Provided data:
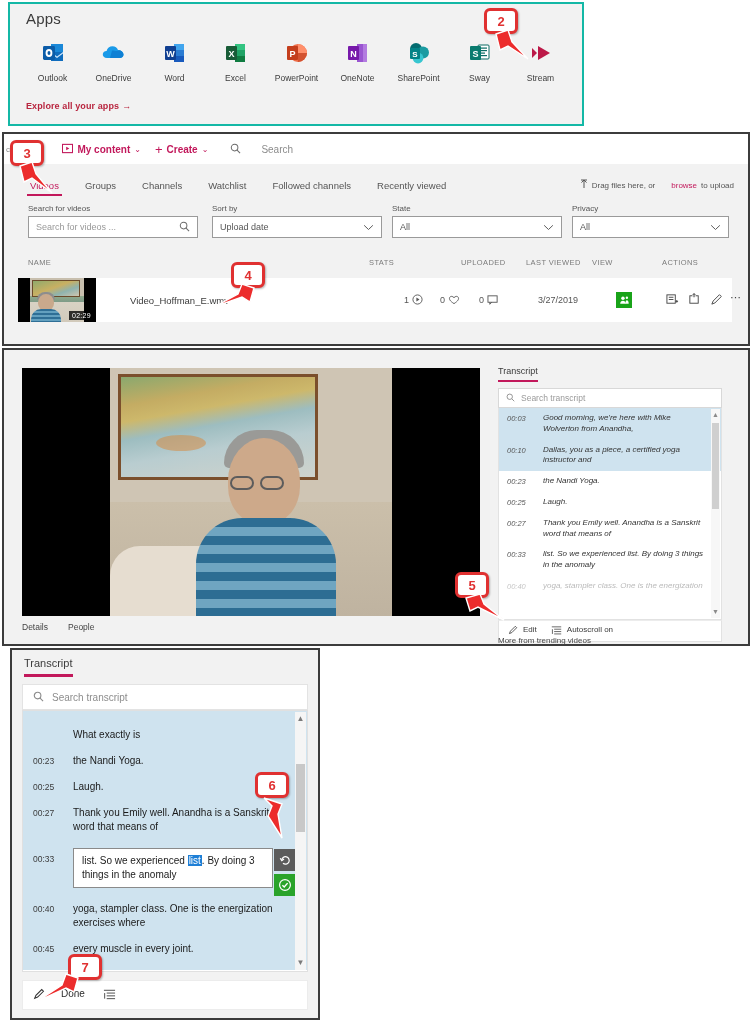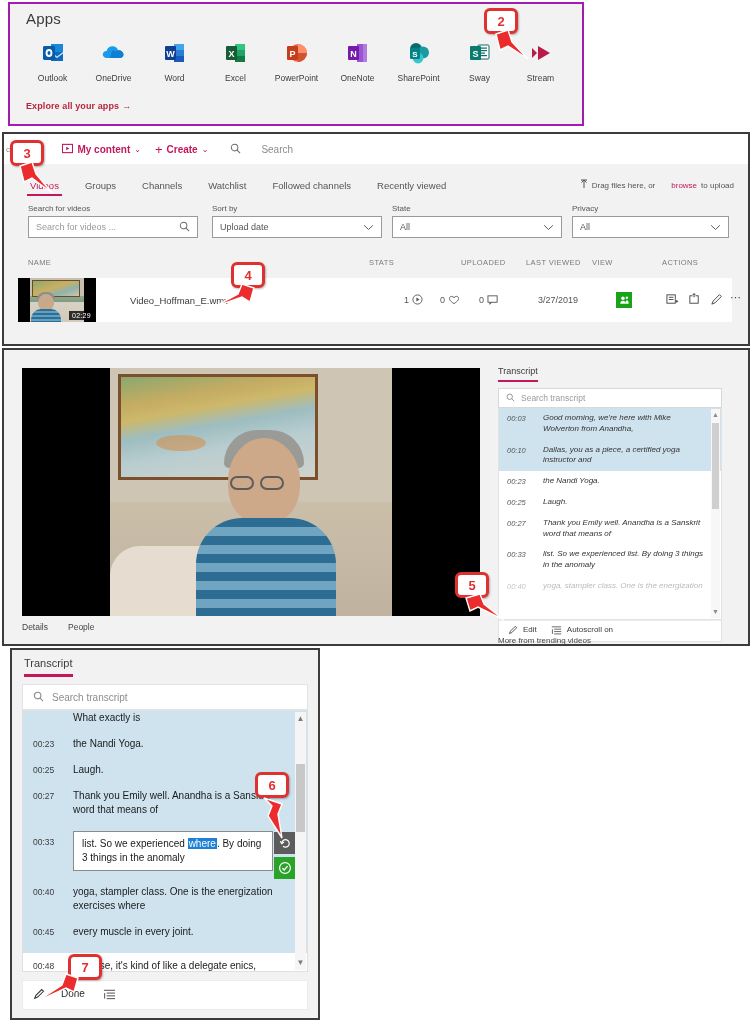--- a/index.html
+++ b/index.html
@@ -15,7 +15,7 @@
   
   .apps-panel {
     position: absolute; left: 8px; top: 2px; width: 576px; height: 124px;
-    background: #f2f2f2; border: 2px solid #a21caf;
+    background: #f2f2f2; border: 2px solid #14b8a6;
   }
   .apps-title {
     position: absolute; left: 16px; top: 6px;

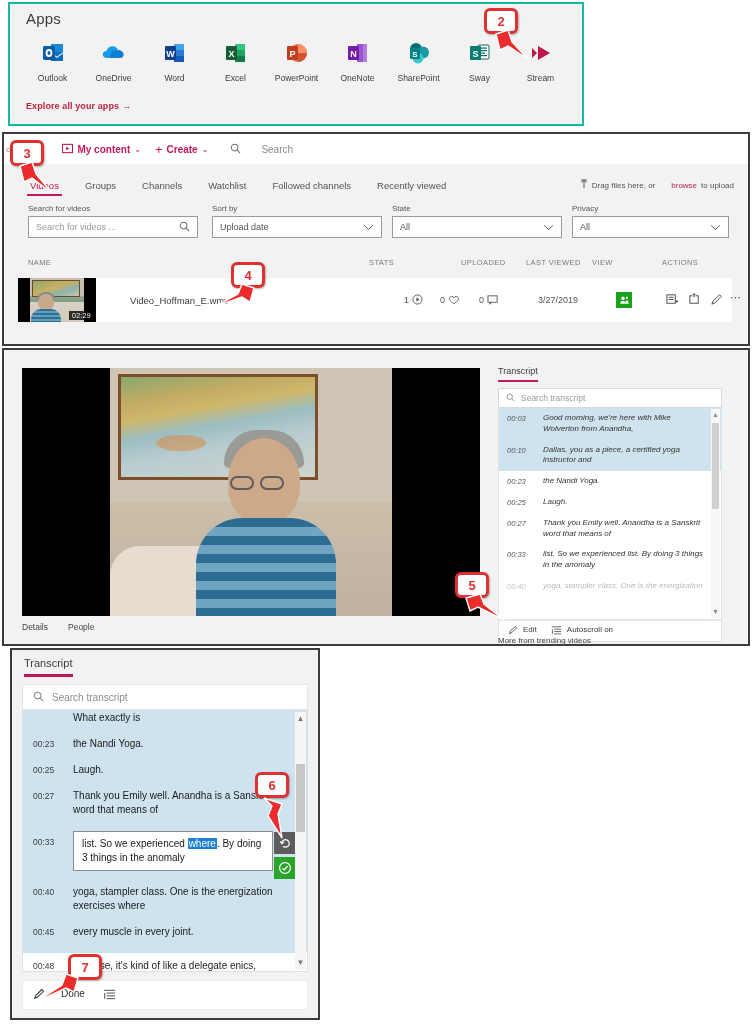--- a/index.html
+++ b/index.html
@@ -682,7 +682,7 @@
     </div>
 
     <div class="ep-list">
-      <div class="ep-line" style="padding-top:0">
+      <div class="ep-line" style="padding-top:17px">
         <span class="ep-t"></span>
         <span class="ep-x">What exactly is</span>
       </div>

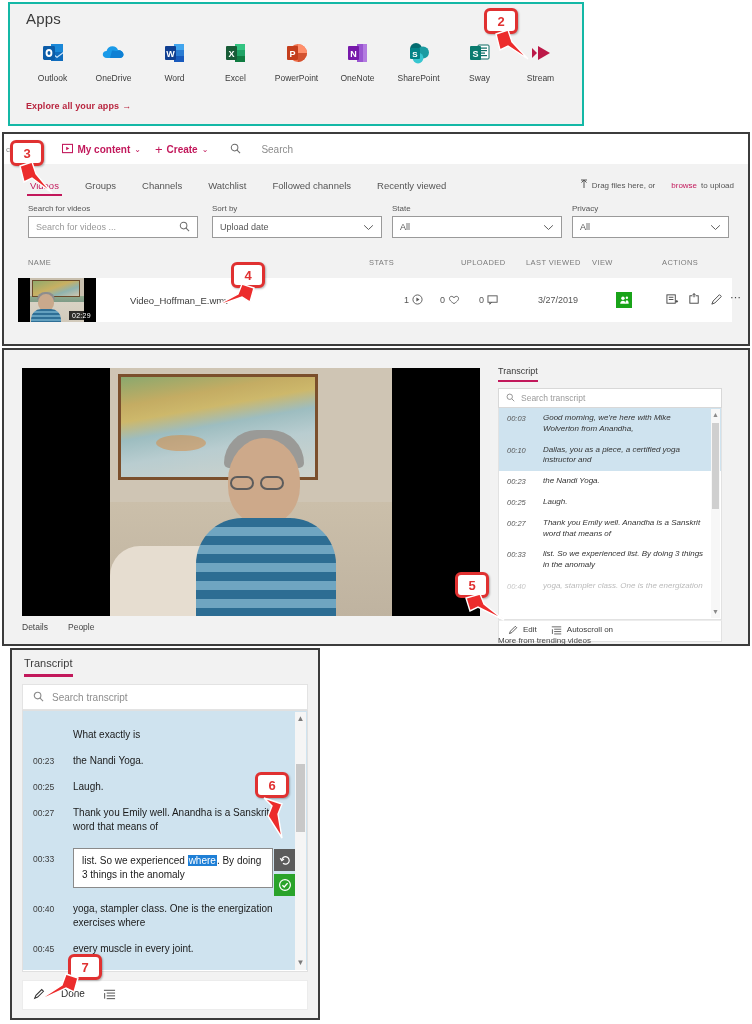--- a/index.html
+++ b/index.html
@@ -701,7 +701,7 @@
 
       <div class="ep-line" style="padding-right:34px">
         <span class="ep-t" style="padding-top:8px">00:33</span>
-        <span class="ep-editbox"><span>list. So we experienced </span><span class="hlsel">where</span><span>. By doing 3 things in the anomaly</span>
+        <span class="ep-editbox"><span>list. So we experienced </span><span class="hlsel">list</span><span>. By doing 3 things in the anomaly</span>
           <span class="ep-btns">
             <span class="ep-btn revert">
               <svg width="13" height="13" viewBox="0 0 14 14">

What to do:
Only the records, copied exactly and free of pictures, belong in the answer.

Written response:
--- a/index.html
+++ b/index.html
@@ -15,7 +15,7 @@
   
   .apps-panel {
     position: absolute; left: 8px; top: 2px; width: 576px; height: 124px;
-    background: #f2f2f2; border: 2px solid #a21caf;
+    background: #f2f2f2; border: 2px solid #14b8a6;
   }
   .apps-title {
     position: absolute; left: 16px; top: 6px;

--- a/index.html
+++ b/index.html
@@ -682,7 +682,7 @@
     </div>
 
     <div class="ep-list">
-      <div class="ep-line" style="padding-top:0">
+      <div class="ep-line" style="padding-top:17px">
         <span class="ep-t"></span>
         <span class="ep-x">What exactly is</span>
       </div>

--- a/index.html
+++ b/index.html
@@ -701,7 +701,7 @@
 
       <div class="ep-line" style="padding-right:34px">
         <span class="ep-t" style="padding-top:8px">00:33</span>
-        <span class="ep-editbox"><span>list. So we experienced </span><span class="hlsel">where</span><span>. By doing 3 things in the anomaly</span>
+        <span class="ep-editbox"><span>list. So we experienced </span><span class="hlsel">list</span><span>. By doing 3 things in the anomaly</span>
           <span class="ep-btns">
             <span class="ep-btn revert">
               <svg width="13" height="13" viewBox="0 0 14 14">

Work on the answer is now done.